Karcher enrolled at the University of Michigan and began his college baseball career with the Michigan Wolverines. After his freshman season, he transferred to Walters State Community College. Karcher went 7–3 with a 4.27 ERA in 15 appearances with 12 starts in his lone season at Walters State.

==Professional career==
===Cincinnati Reds===
The Cincinnati Reds selected Karcher in the 13th round of the 2017 Major League Baseball draft. He spent his first three seasons with the team primarily as a starting pitcher and was assigned to the Arizona League Reds, Greeneville Reds, and Billings Mustangs. Karcher did not play in a game in 2020 due to the cancellation of the minor league season because of the COVID-19 pandemic.

He began the 2021 season with the Daytona Tortugas of Low-A Southeast and was moved to the bullpen. He made nine appearances and struck out 19 batters with Daytona before being promoted to the High-A Dayton Dragons. Karcher was assigned to the Double-A Chattanooga Lookouts at the start of the 2022 season. He was promoted to the Triple-A Louisville Bats after posting a 3.24 ERA with 42 strikeouts in 25 innings pitched. On November 15, 2022, the Reds added Karcher to their 40-man roster to protect him from the Rule 5 draft.

Karcher was optioned to the Triple-A Louisville Bats to begin the 2023 season. On June 9, 2023, he was promoted to the major leagues for the first time after Graham Ashcraft was placed on the injured list. Karcher made his debut on June 12, 2023, in the 10th inning of the Reds' 5–4 victory over the Kansas City Royals and earned the save after pitching a scoreless inning to end the game. In 29 appearances for Louisville, he struggled to a 7.18 ERA with 36 strikeouts and 2 saves in 31 1/3 innings pitched. On July 6, Karcher was designated for assignment after Tony Santillan was activated from the injured list. He cleared waivers and was sent outright to Triple–A Louisville on July 10. Karcher elected free agency following the season on November 6.

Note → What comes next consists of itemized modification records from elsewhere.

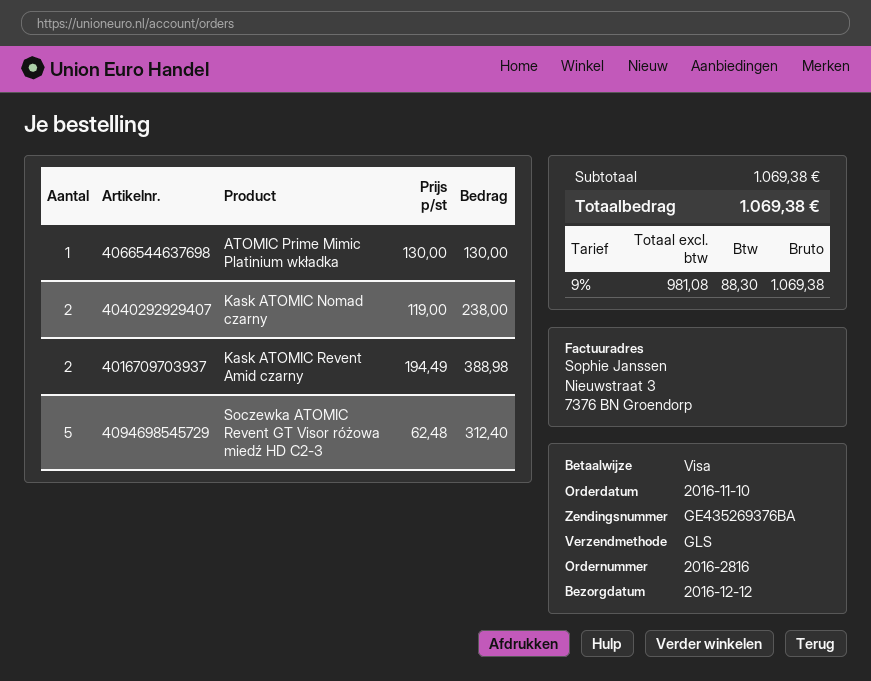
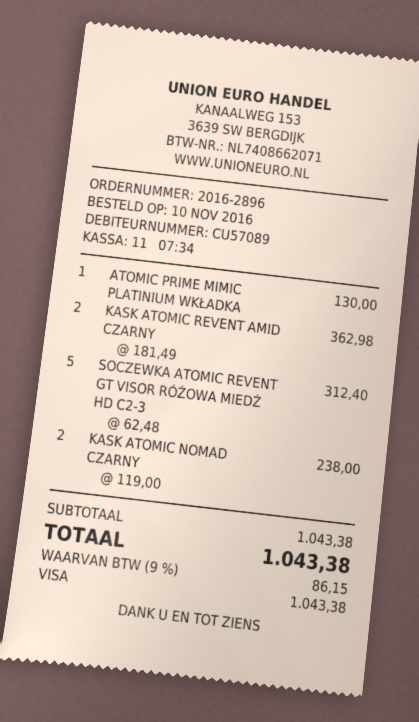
order number: 2016-2816 -> 2016-2896
Kask ATOMIC Revent Amid czarny: 2 x 194.49 = 388.98 -> 2 x 181.49 = 362.98
subtotal: 1069.38 -> 1043.38
tax: 9% = 88.30 -> 9% = 86.15
total: 1069.38 -> 1043.38

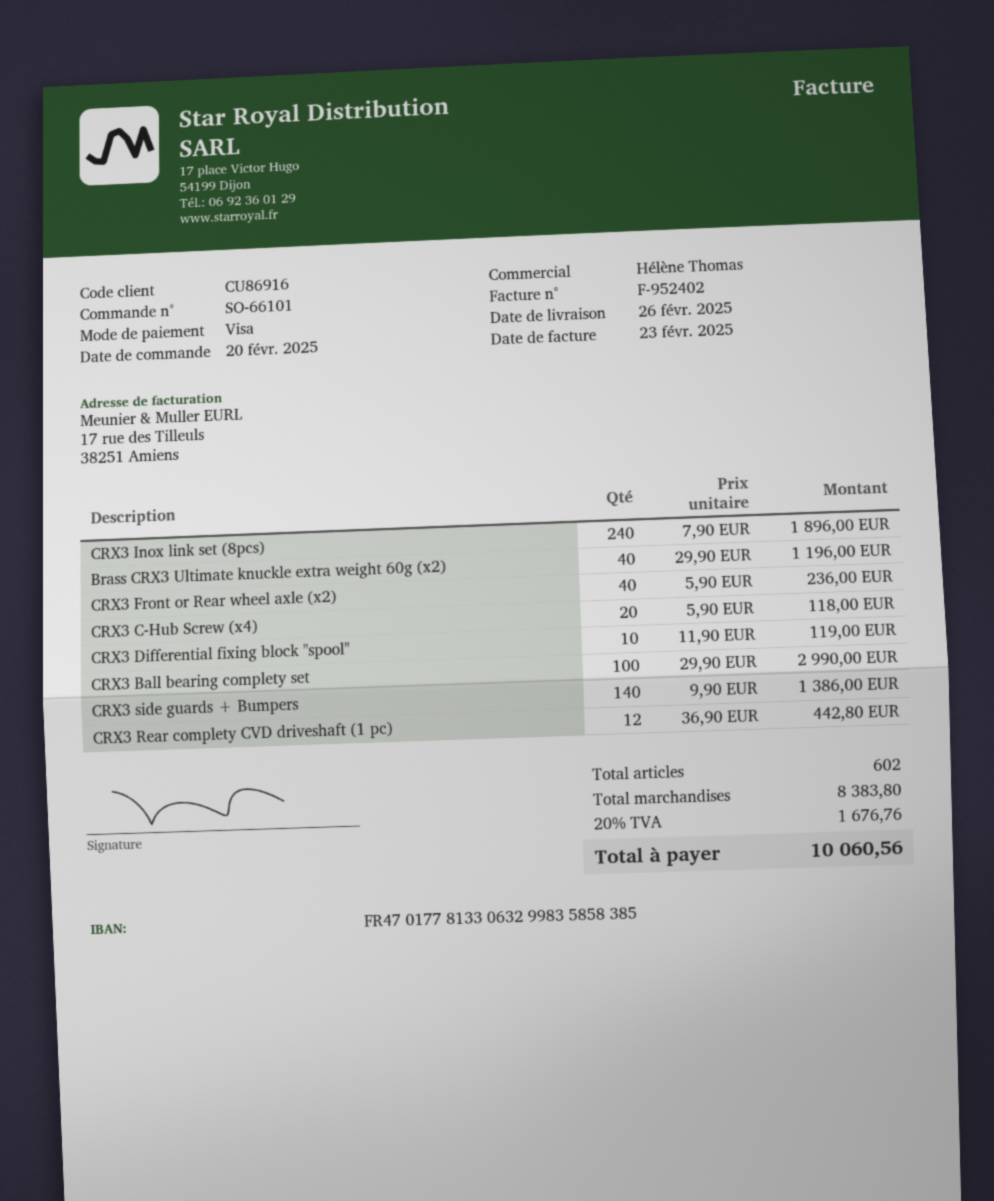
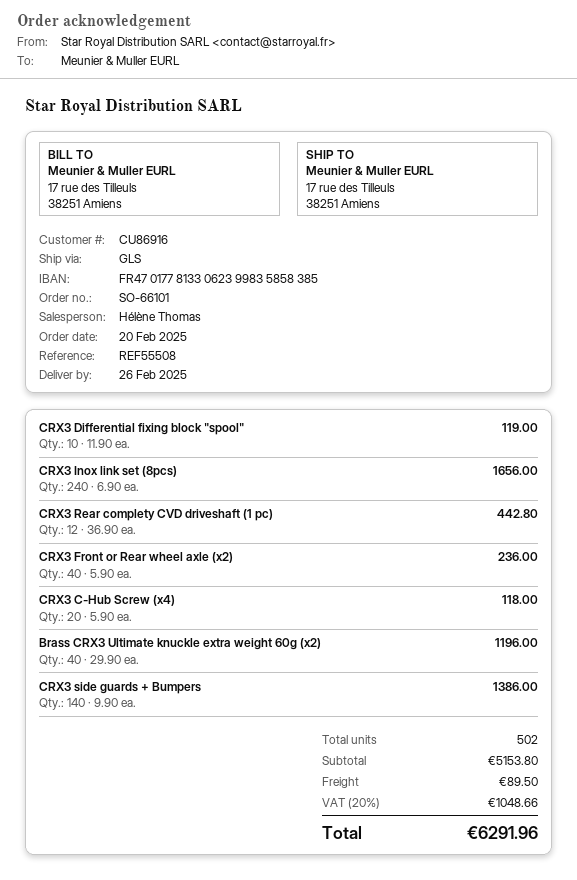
bank account: FR4701778133063299835858385 -> FR4701778133062399835858385
CRX3 Inox link set (8pcs): 240 x 7.90 = 1896.00 -> 240 x 6.90 = 1656.00
CRX3 Ball bearing complety set: 100 x 29.90 = 2990.00 -> none
total quantity: 602 -> 502
subtotal: 8383.80 -> 5153.80
shipping: none -> 89.50
tax: 20% = 1676.76 -> 20% = 1048.66
total: 10060.56 -> 6291.96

===Arizona Diamondbacks===
On November 17, 2023, Karcher signed a minor league contract with the Arizona Diamondbacks. In 21 games for the Triple–A Reno Aces, he struggled to an 8.46 ERA with 31 strikeouts across 22 1/3 innings pitched. On June 16, 2024, Karcher was released by the Diamondbacks organization.

===Kansas City Royals===
On July 4, 2024, Karcher signed a minor league contract with the Kansas City Royals organization. In 12 appearances for the Double-A Northwest Arkansas Naturals, he compiled an 0-1 record and 5.56 ERA with 11 strikeouts across 11 1/3 innings pitched. Karcher elected free agency following the season on November 4.

===Diablos Rojos del México===
On February 28, 2025, Karcher signed with the Diablos Rojos del México of the Mexican League. In 12 appearances for the team, he posted a 4-0 record and 5.79 ERA with 16 strikeouts across 14 innings of relief.

===Saraperos de Saltillo===
On May 21, 2025, Karcher, Ian Krol, and Alex Claudio were traded to the Saraperos de Saltillo in exchange for Deolis Guerra. In 18 appearances for Saltillo, he posted a 2-1 record and 4.41 ERA with 17 strikeouts and three saves across 16 1/3 innings pitched. Karcher was released by the Saraperos on July 14.

===El Águila de Veracruz===
On February 18, 2026, Karcher signed with El Águila de Veracruz of the Mexican League. He made one appearance for Veracruz, taking the loss after allowing one run with no strikeouts and failing to record an out. Karcher was released by the team on April 29.